Data records
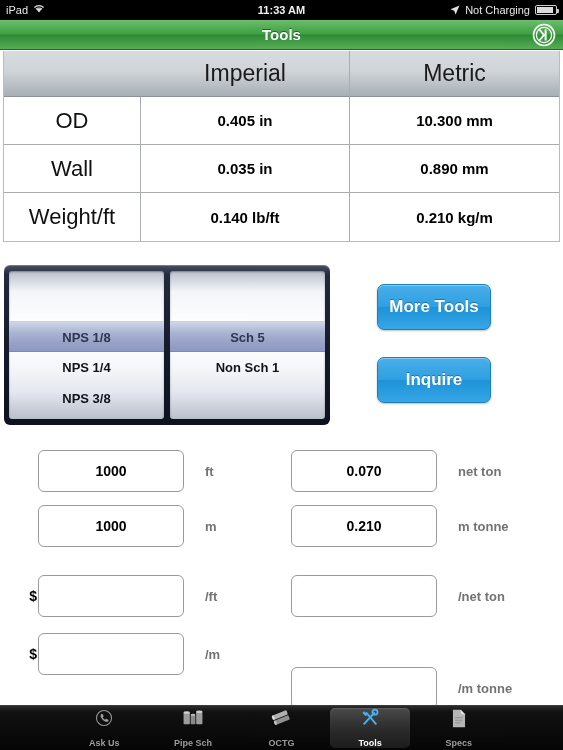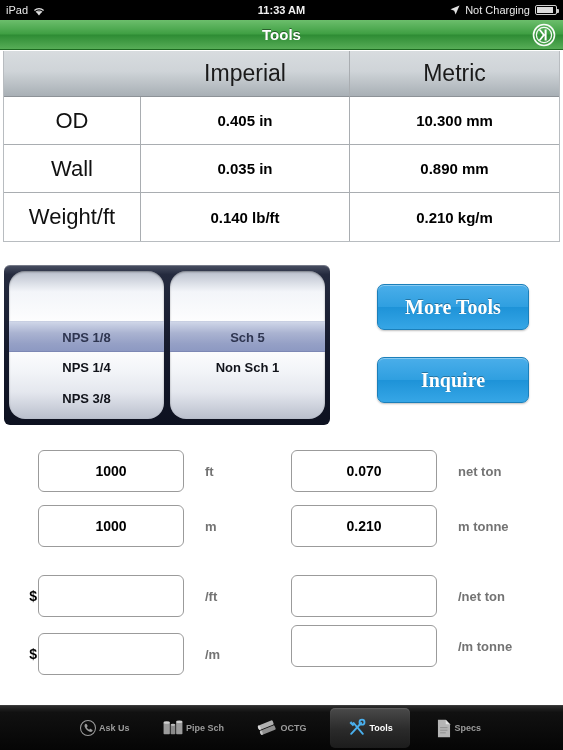--- a/index.html
+++ b/index.html
@@ -20,7 +20,7 @@
     padding:0 6px;
     position:relative;
   }
-  .sb-left{ display:flex; align-items:flex-end; gap:5px; }
+  .sb-left{ display:flex; align-items:flex-start; gap:5px; }
   .sb-center{ position:absolute; left:0; right:0; text-align:center; font-size:11px; color:#f0f0f0; font-weight:bold;}
   .sb-right{ margin-left:auto; display:flex; align-items:center; gap:5px; z-index:2;justify-content:center;}
   .wifi{ display:inline-block; width:11px; height:9px; position:relative;}

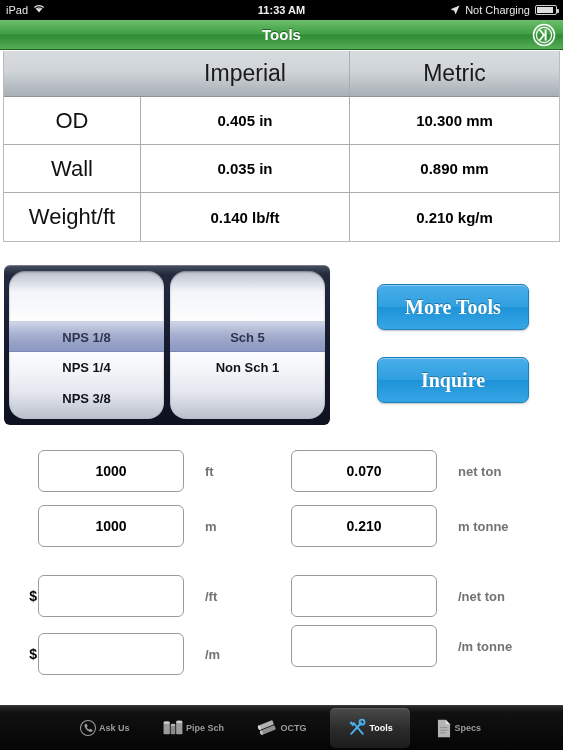--- a/index.html
+++ b/index.html
@@ -109,16 +109,15 @@
   
   .btn-blue{
     position:absolute;
-    width:152px; height:46px;
+    width:114px; height:46px;
     border-radius:7px;
     background:linear-gradient(to bottom,#4aaeea 0%,#2f9fe0 50%,#1e93d8 51%,#36a6e6 100%);
     border:1px solid #1b7fba;
-    color:#fff; font-size:20px; font-weight:bold;
+    color:#fff; font-size:17px; font-weight:bold;
     display:flex; align-items:center; justify-content:center;
     text-shadow:0 -1px 0 rgba(0,0,0,.3);
     box-shadow:0 1px 2px rgba(0,0,0,.25), inset 0 1px 0 rgba(255,255,255,.35);
     cursor:pointer;
-    font-family:Liberation Serif, serif;
   }
   #btn-more{ left:377px; top:284px; }
   #btn-inquire{ left:377px; top:357px; }

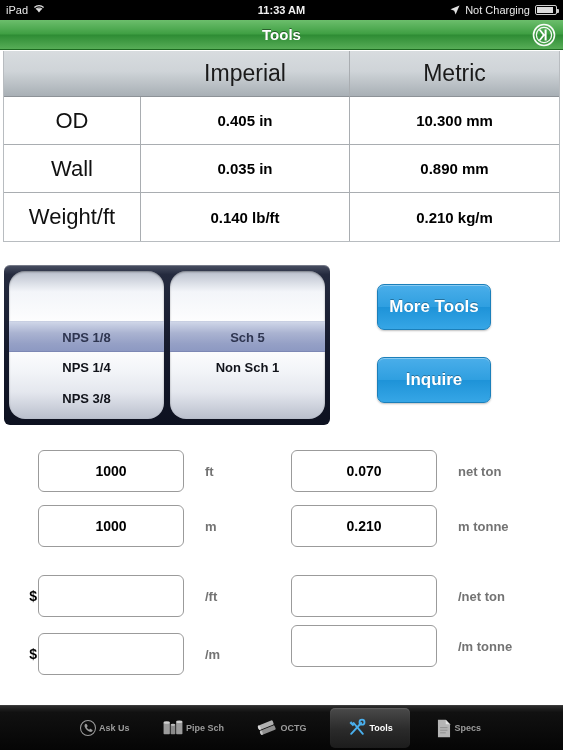--- a/index.html
+++ b/index.html
@@ -88,7 +88,7 @@
   .wheels{ display:flex; gap:6px; height:100%; }
   .wheel{
     flex:1; position:relative; overflow:hidden;
-    border-radius:16px;
+    border-radius:3px;
     background:linear-gradient(to bottom,
        #b9bfcc 0%, #f3f5f9 14%, #ffffff 38%, #ffffff 50%,
        #f2f4f8 68%, #e4e7ee 82%, #b9bfcc 100%);

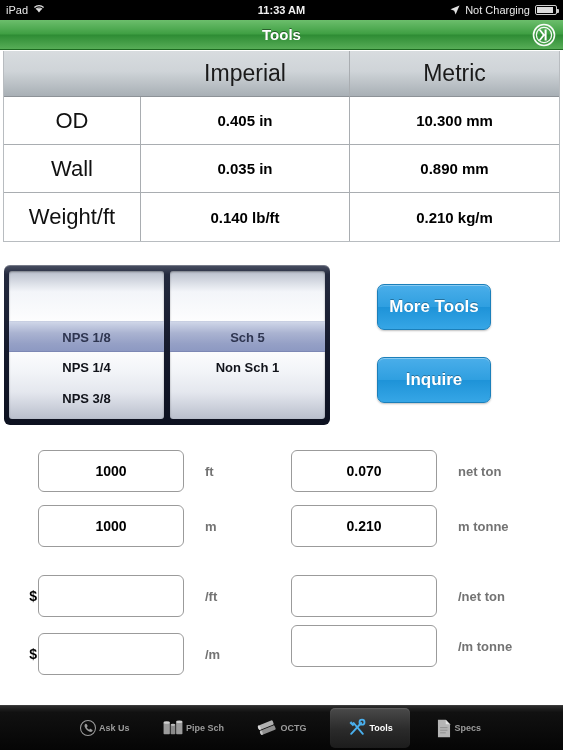--- a/index.html
+++ b/index.html
@@ -274,7 +274,7 @@
   <input class="txtfield" type="text" value="" style="">
   <span class="unit">/net ton</span>
 </div>
-<div class="field-row" style="left:272px; top:625px;">
+<div class="field-row" style="left:272px; top:667px;">
   <span class="prefix"></span>
   <input class="txtfield" type="text" value="" style="">
   <span class="unit">/m tonne</span>

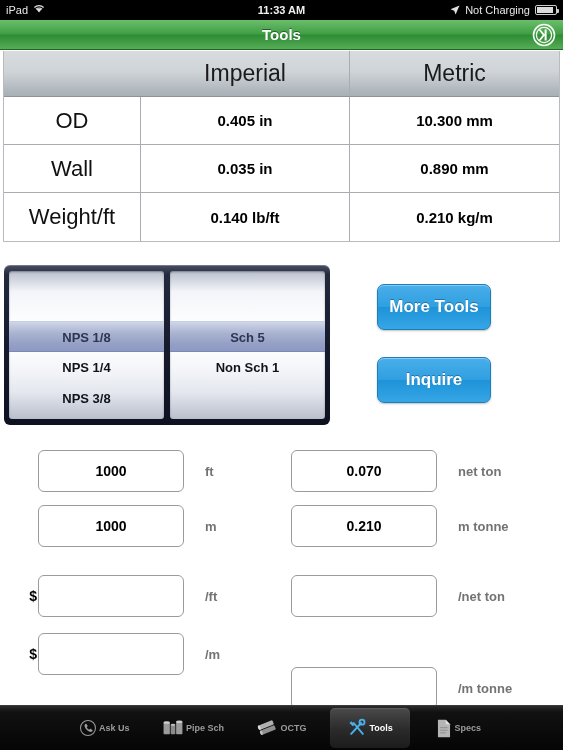--- a/index.html
+++ b/index.html
@@ -147,8 +147,8 @@
     padding:0 60px;
   }
   .tab{
-    flex:1; display:flex; flex-direction:row;
-    align-items:center; justify-content:center; gap:2px;
+    flex:1; display:flex; flex-direction:column;
+    align-items:center; justify-content:space-between; gap:2px;
     border-radius:5px; margin:2px 4px;
     cursor:pointer;
   }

> [What you should do]: Above are some records. Copy each of their lines that holds the string "size".

> [Final answer]:
   .sb-center{ position:absolute; left:0; right:0; text-align:center; font-size:11px; color:#f0f0f0; font-weight:bold;}
-    color:#fff; font-size:20px; font-weight:bold;
+    color:#fff; font-size:17px; font-weight:bold;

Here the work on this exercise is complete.